U nas cycolenie do zasypiania.Teraz Niko miał zapalenie ropne gardła i bardzo łagodnie to przeszedł .P doktor mówiła ,że przez cycolenie .Ale ja miałam koszmarne noce ,bo odrzucił smoczka ,a na cycu uwieszony całe noce przez tydz. Ja połamana i na dodatek jak chciałam mu cyca wyciągnąć to się budził i za ch*****ę nie chciał do łóżeczka .Już zastanawiałam się nad odstawieniem ,ale on nic mlecznego nie chce jeść to chociaż ten cycol.

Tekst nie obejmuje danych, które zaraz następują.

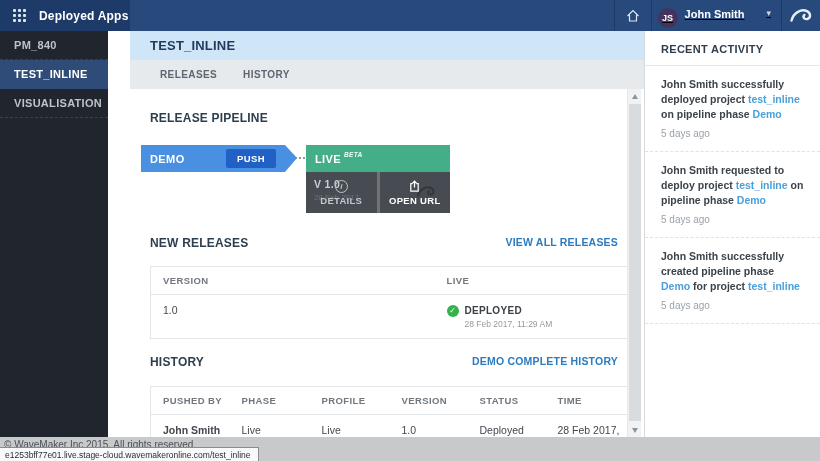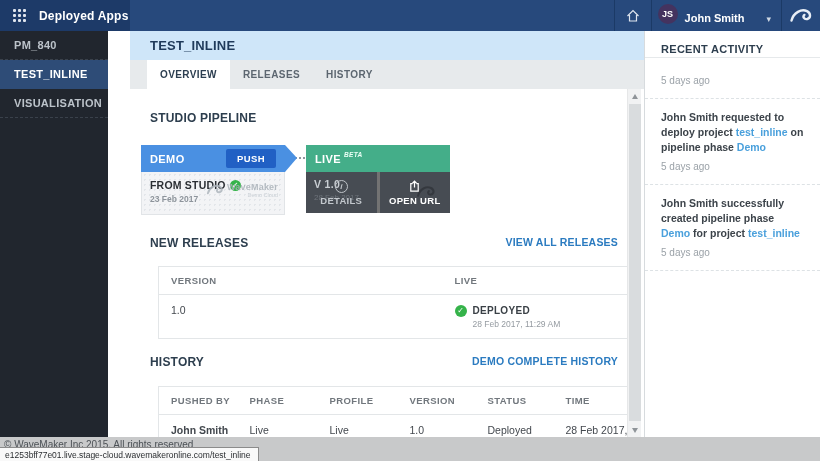--- a/index.html
+++ b/index.html
@@ -16,7 +16,7 @@
   .topbar-right { position:absolute; right:0; top:0; height:31px; display:flex; align-items:center; }
   .tb-div { width:1px; height:31px; background:#1b3a66; }
   .home-btn { width:36px; height:31px; display:flex; align-items:center; justify-content:center; cursor:pointer; }
-  .user-menu { display:flex; align-items:flex-end; height:16px; padding:0 10px 0 6px; cursor:pointer; }
+  .user-menu { display:flex; align-items:flex-start; height:16px; padding:0 10px 0 6px; cursor:pointer;text-decoration:underline; }
   .avatar { width:20px; height:20px; border-radius:50%; background:#44335f; color:#fff; font-size:9px; font-weight:bold; display:flex; align-items:center; justify-content:center; }
   .username { color:#fff; font-size:11px; font-weight:bold; margin-left:7px; }
   .caret { color:#cfd8e4; font-size:9px; margin-left:22px; }

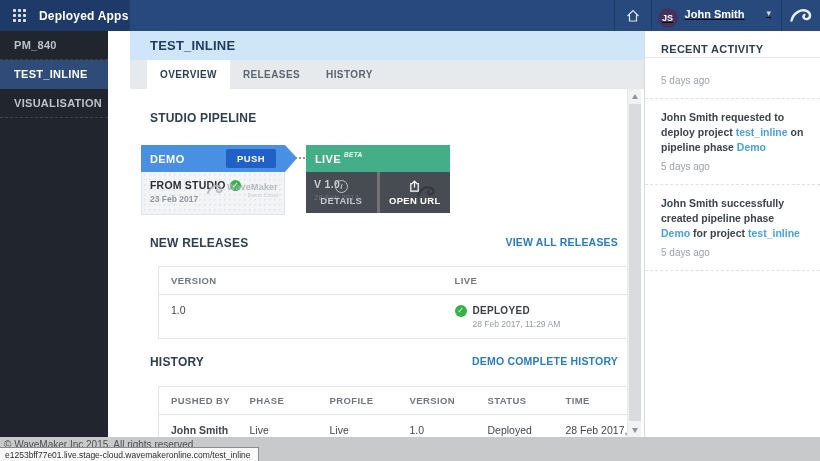--- a/index.html
+++ b/index.html
@@ -88,7 +88,7 @@
 
   
   .activity { position:absolute; left:644px; top:31px; width:176px; height:406px; background:#fff; border-left:1px solid #d7dbde; }
-  .act-head { padding:12px 16px 2px 16px; font-size:11px; font-weight:800; color:#2d3e4e; letter-spacing:.3px; border-bottom:1px solid #e6e9eb; }
+  .act-head { padding:12px 16px 10px 16px; font-size:11px; font-weight:800; color:#2d3e4e; letter-spacing:.3px; border-bottom:1px solid #e6e9eb; }
   .act-item { padding:11px 14px 12px 16px; border-bottom:1px dashed #dde2e5; }
   .act-text { font-size:10.5px; line-height:15px; color:#3c434a; font-weight:bold; }
   .lnk { color:#4aa0dc; cursor:pointer; }

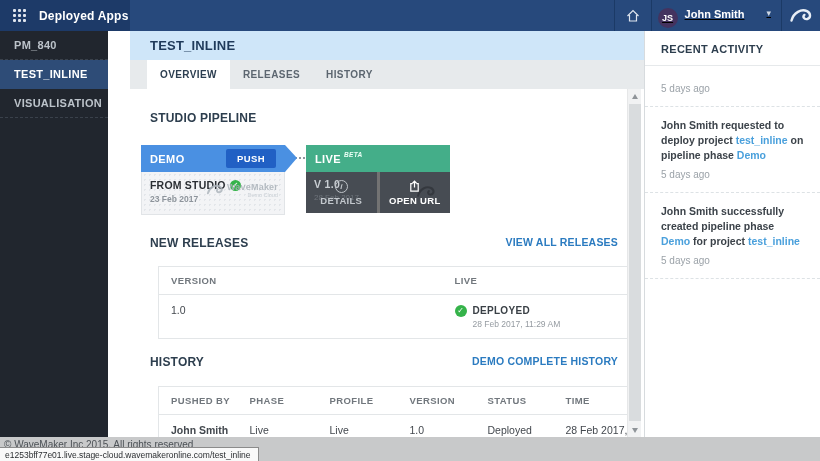--- a/index.html
+++ b/index.html
@@ -150,7 +150,6 @@
   <section class="main">
     <div class="title-band">TEST_INLINE</div>
     <nav class="tabbar">
-      <div class="tab active">OVERVIEW</div>
       <div class="tab">RELEASES</div>
       <div class="tab">HISTORY</div>
     </nav>

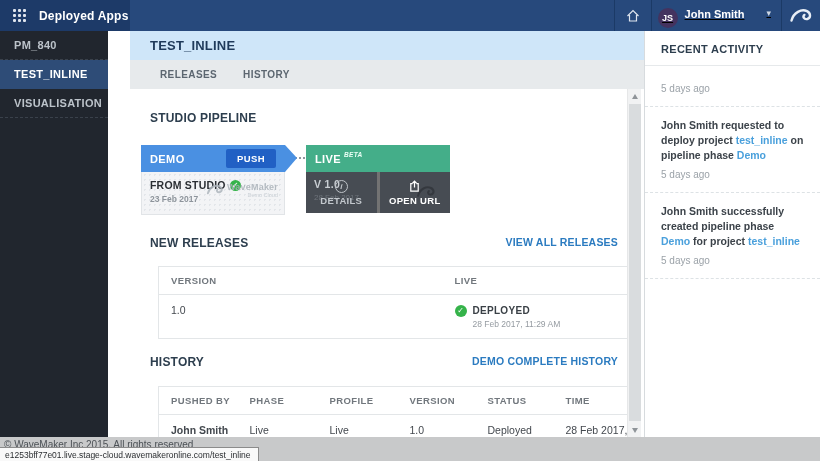--- a/index.html
+++ b/index.html
@@ -291,6 +291,9 @@
     <div class="act-head">RECENT ACTIVITY</div>
 
     <div class="act-item">
+      <div class="act-text">
+        <span>John Smith successfully deployed project </span><span class="lnk">test_inline</span><span> on pipeline phase </span><span class="lnk">Demo</span>
+      </div>
       <div class="act-time">5 days ago</div>
     </div>
 

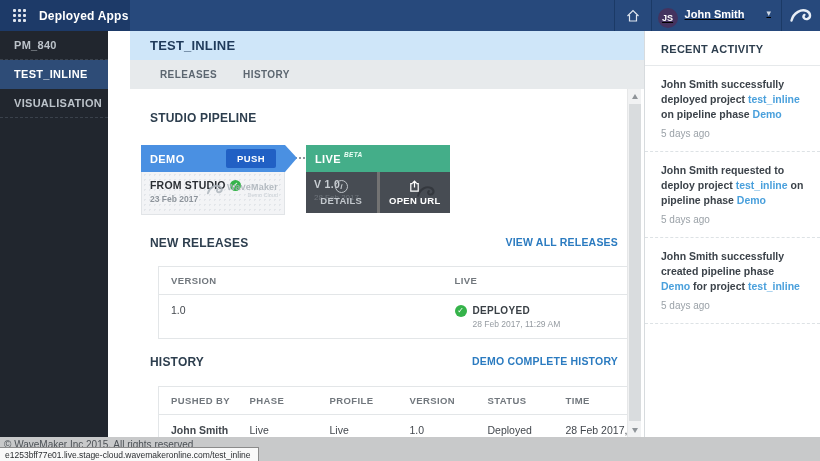--- a/index.html
+++ b/index.html
@@ -156,7 +156,7 @@
 
     <div class="body">
 
-      <div class="sec-head" style="top:22px;">STUDIO PIPELINE</div>
+      <div class="sec-head" style="top:22px;">RELEASE PIPELINE</div>
 
       <div class="card" style="left:11px; top:56px;">
         <div class="card-head demo-head">

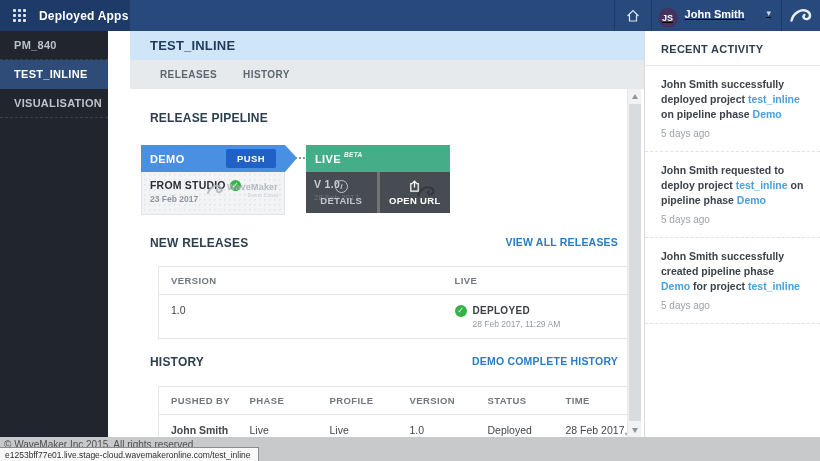--- a/index.html
+++ b/index.html
@@ -162,22 +162,6 @@
         <div class="card-head demo-head">
           <span class="phase-name">DEMO</span>
           <button class="push-btn">PUSH</button>
-        </div>
-        <div class="demo-body">
-          <div class="from-studio">
-            <span>FROM STUDIO</span>
-            <span class="check">✓</span>
-          </div>
-          <div class="demo-date">23 Feb 2017</div>
-          <div class="wm-mark">
-            <svg width="18" height="18" viewBox="0 0 24 24">
-                <path d="M2.5 16.5 C4.5 8.5 12.5 4.5 18 7.2 C22 9.2 22 14 18.2 15 C15.2 15.7 13.3 12.8 15.4 10.9" fill="none" stroke="#aeb6bd" stroke-width="2.6" stroke-linecap="round"></path>
-              </svg>
-            <span class="wm-mark-text">
-              <b>WaveMaker</b>
-              <i>Demo Cloud</i>
-            </span>
-          </div>
         </div>
       </div>
 

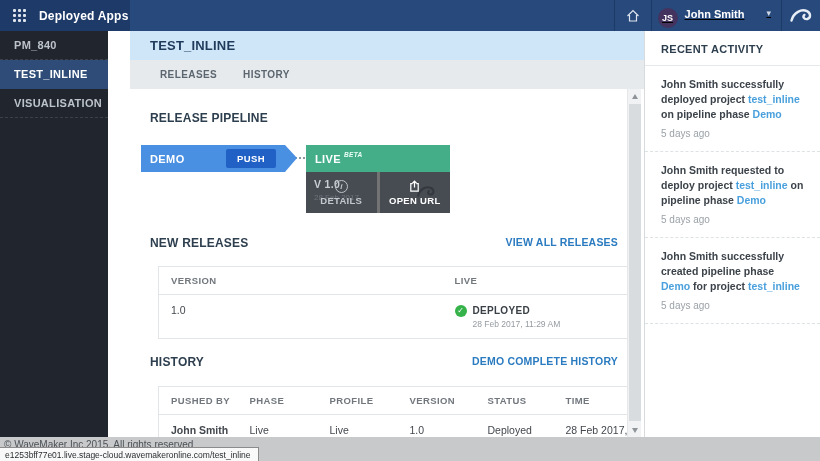--- a/index.html
+++ b/index.html
@@ -69,7 +69,7 @@
   .live-mark { position:absolute; right:14px; top:10px; z-index:0; opacity:.5; }
 
   
-  .tbl { position:absolute; left:28px; width:477px; border:1px solid #e3e6e8; background:#fff; border-collapse:collapse; table-layout:fixed; }
+  .tbl { position:absolute; left:20px; width:477px; border:1px solid #e3e6e8; background:#fff; border-collapse:collapse; table-layout:fixed; }
   .tbl th { border-bottom:1px solid #e3e6e8; text-align:left; padding:8px 0 8px 12px; font-size:9.5px; font-weight:800; color:#71777d; letter-spacing:.4px; }
   .tbl td { padding:9px 0 9px 12px; font-size:10.5px; color:#43484e; vertical-align:top; }
   .status-flex { display:flex; gap:6px; align-items:flex-start; }

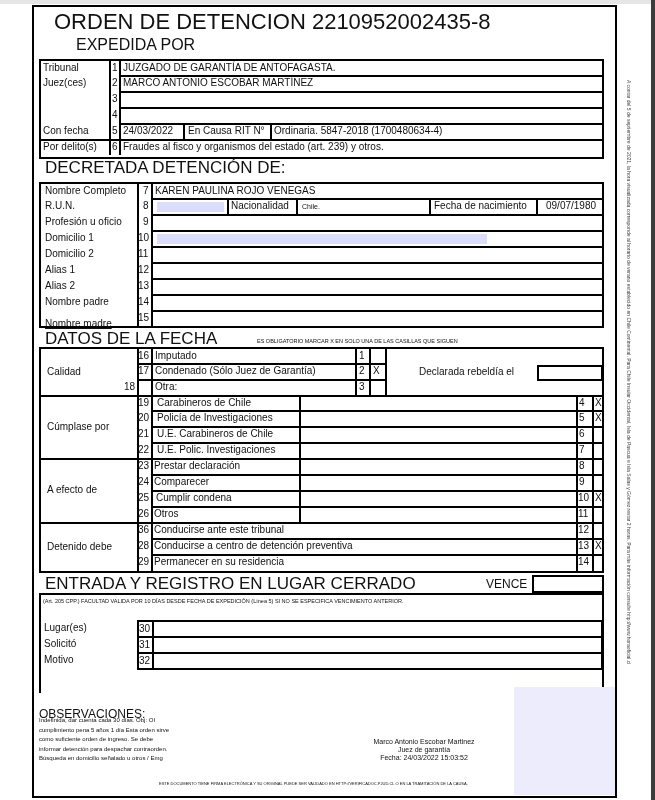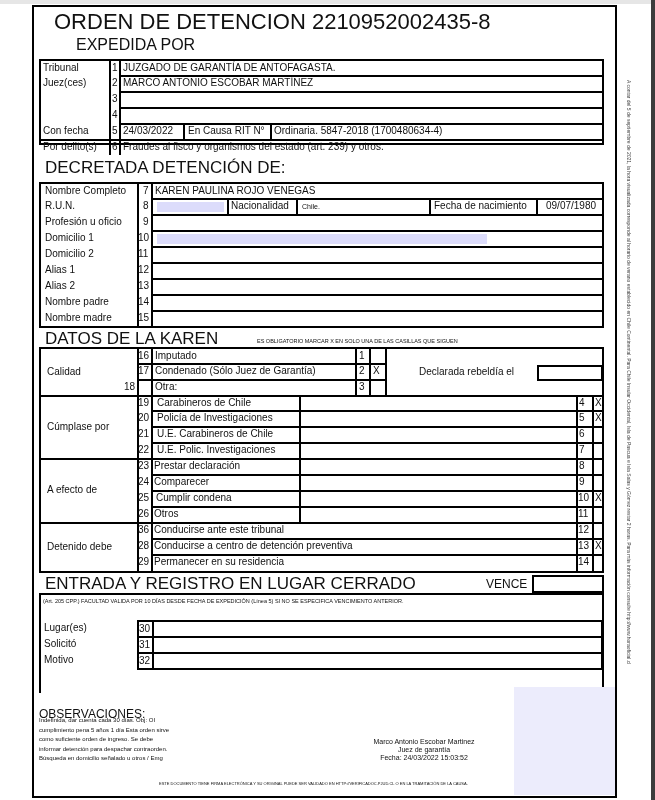--- a/index.html
+++ b/index.html
@@ -41,7 +41,7 @@
   <div class="abs title">ORDEN DE DETENCION 2210952002435-8</div>
   <div class="abs h2" style="left:24px;top:29px;margin-left:18px;">EXPEDIDA POR</div>
 
-  <div class="box" style="left:5px;top:52px;width:565px;height:86px;">
+  <div class="box" style="left:5px;top:52px;width:565px;height:100px;">
     <div class="vline" style="left:68px;top:0;height:94px;"></div>
     <div class="vline" style="left:78px;top:0;height:94px;"></div>
     <div class="hline" style="left:78px;right:0;top:14px;"></div>

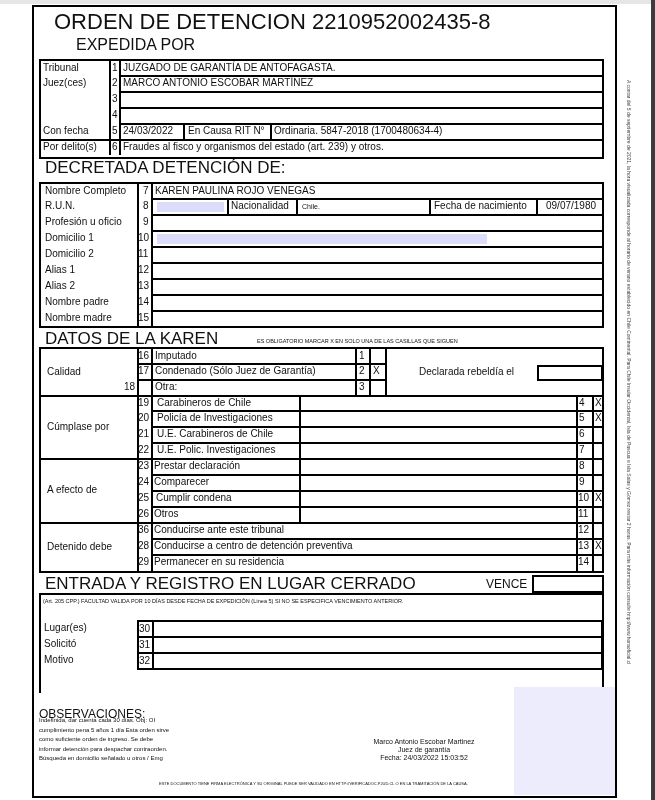--- a/index.html
+++ b/index.html
@@ -98,7 +98,7 @@
     <div class="t" style="left:4px;top:79px;">Alias 1</div>
     <div class="t" style="left:4px;top:95px;">Alias 2</div>
     <div class="t" style="left:4px;top:111px;">Nombre padre</div>
-    <div class="t" style="left:4px;top:127px;">Nombre madre</div>
+    <div class="t" style="left:4px;top:133px;text-decoration:underline;">Nombre madre</div>
 
     <div class="num" style="left:102px;top:0;">7</div>
     <div class="num" style="left:102px;top:15px;">8</div>

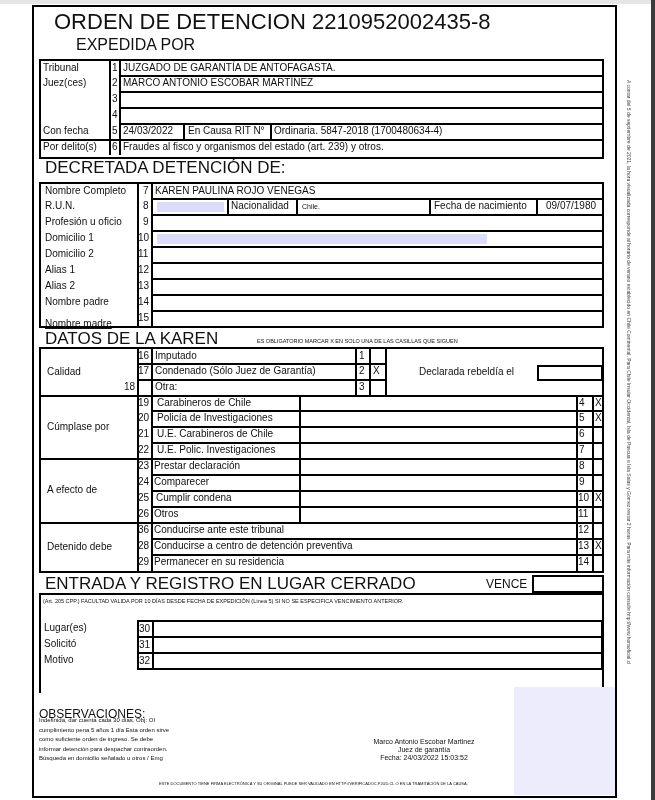--- a/index.html
+++ b/index.html
@@ -119,7 +119,7 @@
     <div class="redact" style="left:116px;top:50px;width:330px;height:10px;"></div>
   </div>
 
-  <div class="abs h3" style="left:11px;top:322px;">DATOS DE LA KAREN</div>
+  <div class="abs h3" style="left:11px;top:322px;">DATOS DE LA FECHA</div>
   <div class="abs small" style="left:223px;top:331px;">ES OBLIGATORIO MARCAR  X  EN SOLO UNA DE LAS CASILLAS QUE SIGUEN</div>
 
   <div class="box" style="left:5px;top:340px;width:565px;height:226px;">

Byłam z nim w przychodni .Czekaliśmy 3 godz i był tak śpiący ,że wlazł mi na kolana i zaglądał w dekolt i mlaskając oblizywał się .I jak tu mu wytłumaczyć ,że ludzie itd.No to wywaliłam cycola na wierzch i dziecko się nacycoliło i ok ,a ludziska .... miałam ich głęboko gdzieś. Mamy z dziećmi nie zwracały uwagi ,ale starszyzna zbulwersowana patrzyła jak na jakąś pornografię bleee.
Dużo jeszcze jest cycolących dzieci?
 
reklama
Jolek my też w gronie cycujących, moja Iga uzależniona od cycolka i w nocy 2-3 razy jeszcze pije w ciągu dnia też parę razy bardziej na przytulenie i wyciszenie, chciałabym odstawić ale nie wiem jak się do tego zabrac moje dziecko żadnegomleka nie lubi i boje sie ze jej ogranicze to co bedzie pila mlecznego??